**Task objective:** Across the entries below, tally every line that holds the word "creating". Give only the tally.

**Given records:**

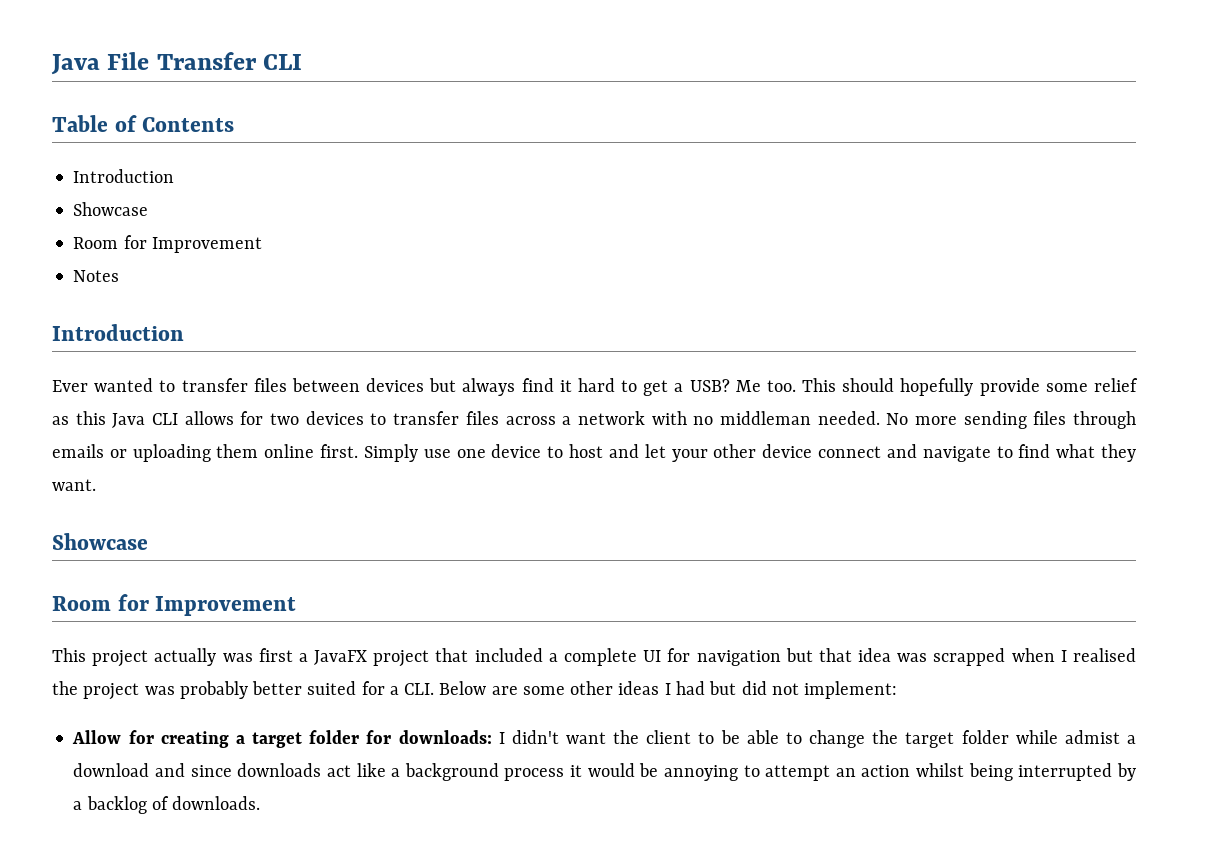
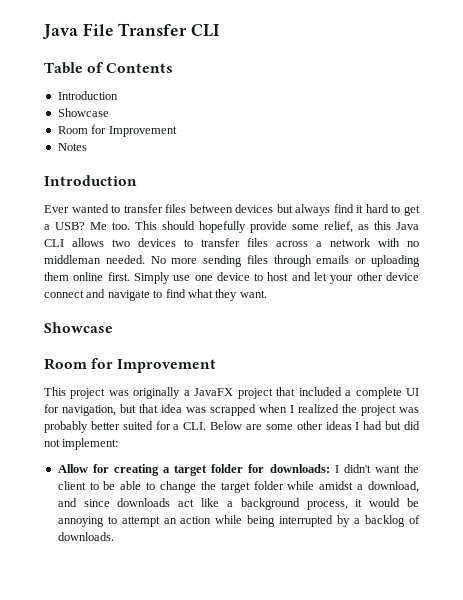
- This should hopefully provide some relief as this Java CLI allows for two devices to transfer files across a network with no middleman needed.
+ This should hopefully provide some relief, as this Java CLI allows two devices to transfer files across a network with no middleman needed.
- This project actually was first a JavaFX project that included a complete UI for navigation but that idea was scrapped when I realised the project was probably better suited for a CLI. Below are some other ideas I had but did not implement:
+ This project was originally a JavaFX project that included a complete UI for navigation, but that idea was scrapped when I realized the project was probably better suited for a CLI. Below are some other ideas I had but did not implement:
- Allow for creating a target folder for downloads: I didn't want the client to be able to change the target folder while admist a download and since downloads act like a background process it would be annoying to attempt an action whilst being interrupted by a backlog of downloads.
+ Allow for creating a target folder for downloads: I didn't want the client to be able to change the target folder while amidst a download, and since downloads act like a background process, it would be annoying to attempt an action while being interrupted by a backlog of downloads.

**Response area:** 2